Task to carry out
Begin at the line bearing "long we were". Transcribe it and all subsequent lines of the material below exactly, and nothing more.

Supplied information
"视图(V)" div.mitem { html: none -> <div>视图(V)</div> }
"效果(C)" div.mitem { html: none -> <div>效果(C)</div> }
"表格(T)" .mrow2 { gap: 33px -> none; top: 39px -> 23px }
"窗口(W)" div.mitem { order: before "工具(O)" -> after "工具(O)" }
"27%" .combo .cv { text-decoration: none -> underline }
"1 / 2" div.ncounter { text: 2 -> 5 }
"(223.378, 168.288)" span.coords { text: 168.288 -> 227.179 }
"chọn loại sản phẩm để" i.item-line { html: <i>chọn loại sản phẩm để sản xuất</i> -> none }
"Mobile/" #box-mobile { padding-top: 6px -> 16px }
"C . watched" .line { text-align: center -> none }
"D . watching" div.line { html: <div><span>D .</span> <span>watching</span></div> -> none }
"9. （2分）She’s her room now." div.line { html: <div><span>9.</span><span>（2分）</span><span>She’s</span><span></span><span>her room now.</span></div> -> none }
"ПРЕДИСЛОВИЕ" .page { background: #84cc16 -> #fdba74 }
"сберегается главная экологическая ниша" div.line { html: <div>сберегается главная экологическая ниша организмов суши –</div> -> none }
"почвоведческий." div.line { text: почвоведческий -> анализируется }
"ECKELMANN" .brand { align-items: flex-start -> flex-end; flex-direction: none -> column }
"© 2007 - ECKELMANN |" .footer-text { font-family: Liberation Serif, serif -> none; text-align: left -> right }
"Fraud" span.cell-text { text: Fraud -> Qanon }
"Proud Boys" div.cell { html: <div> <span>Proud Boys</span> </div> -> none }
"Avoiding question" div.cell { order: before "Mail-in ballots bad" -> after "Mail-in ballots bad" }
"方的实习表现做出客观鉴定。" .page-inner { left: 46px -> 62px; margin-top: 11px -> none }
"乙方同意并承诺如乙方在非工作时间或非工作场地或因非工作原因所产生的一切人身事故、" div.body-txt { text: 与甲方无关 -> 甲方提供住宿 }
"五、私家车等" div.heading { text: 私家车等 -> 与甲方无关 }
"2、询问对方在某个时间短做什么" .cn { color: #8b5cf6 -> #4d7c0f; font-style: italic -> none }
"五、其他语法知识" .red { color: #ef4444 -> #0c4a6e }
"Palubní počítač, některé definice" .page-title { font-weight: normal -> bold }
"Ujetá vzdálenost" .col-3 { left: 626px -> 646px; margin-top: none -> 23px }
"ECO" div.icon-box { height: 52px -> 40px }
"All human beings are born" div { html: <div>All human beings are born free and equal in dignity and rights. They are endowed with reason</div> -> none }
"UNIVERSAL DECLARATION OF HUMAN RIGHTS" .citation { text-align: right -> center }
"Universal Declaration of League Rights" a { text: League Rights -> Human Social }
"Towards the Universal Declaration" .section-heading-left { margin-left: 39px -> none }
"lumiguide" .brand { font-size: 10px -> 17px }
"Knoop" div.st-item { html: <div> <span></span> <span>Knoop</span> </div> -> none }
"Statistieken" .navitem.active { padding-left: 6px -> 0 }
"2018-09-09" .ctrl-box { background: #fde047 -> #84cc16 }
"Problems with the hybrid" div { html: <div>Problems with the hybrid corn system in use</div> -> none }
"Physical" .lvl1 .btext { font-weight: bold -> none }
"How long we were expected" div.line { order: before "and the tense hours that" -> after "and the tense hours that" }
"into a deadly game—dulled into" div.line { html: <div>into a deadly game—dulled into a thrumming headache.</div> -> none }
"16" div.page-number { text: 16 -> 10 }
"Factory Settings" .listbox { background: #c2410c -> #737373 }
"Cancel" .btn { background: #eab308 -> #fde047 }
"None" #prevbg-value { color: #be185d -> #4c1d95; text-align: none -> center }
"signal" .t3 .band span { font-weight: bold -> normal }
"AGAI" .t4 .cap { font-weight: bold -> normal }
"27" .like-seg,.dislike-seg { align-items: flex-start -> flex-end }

Task result
"How long we were expected" div.line { order: before "and the tense hours that" -> after "and the tense hours that" }
"into a deadly game—dulled into" div.line { html: <div>into a deadly game—dulled into a thrumming headache.</div> -> none }
"16" div.page-number { text: 16 -> 10 }
"Factory Settings" .listbox { background: #c2410c -> #737373 }
"Cancel" .btn { background: #eab308 -> #fde047 }
"None" #prevbg-value { color: #be185d -> #4c1d95; text-align: none -> center }
"signal" .t3 .band span { font-weight: bold -> normal }
"AGAI" .t4 .cap { font-weight: bold -> normal }
"27" .like-seg,.dislike-seg { align-items: flex-start -> flex-end }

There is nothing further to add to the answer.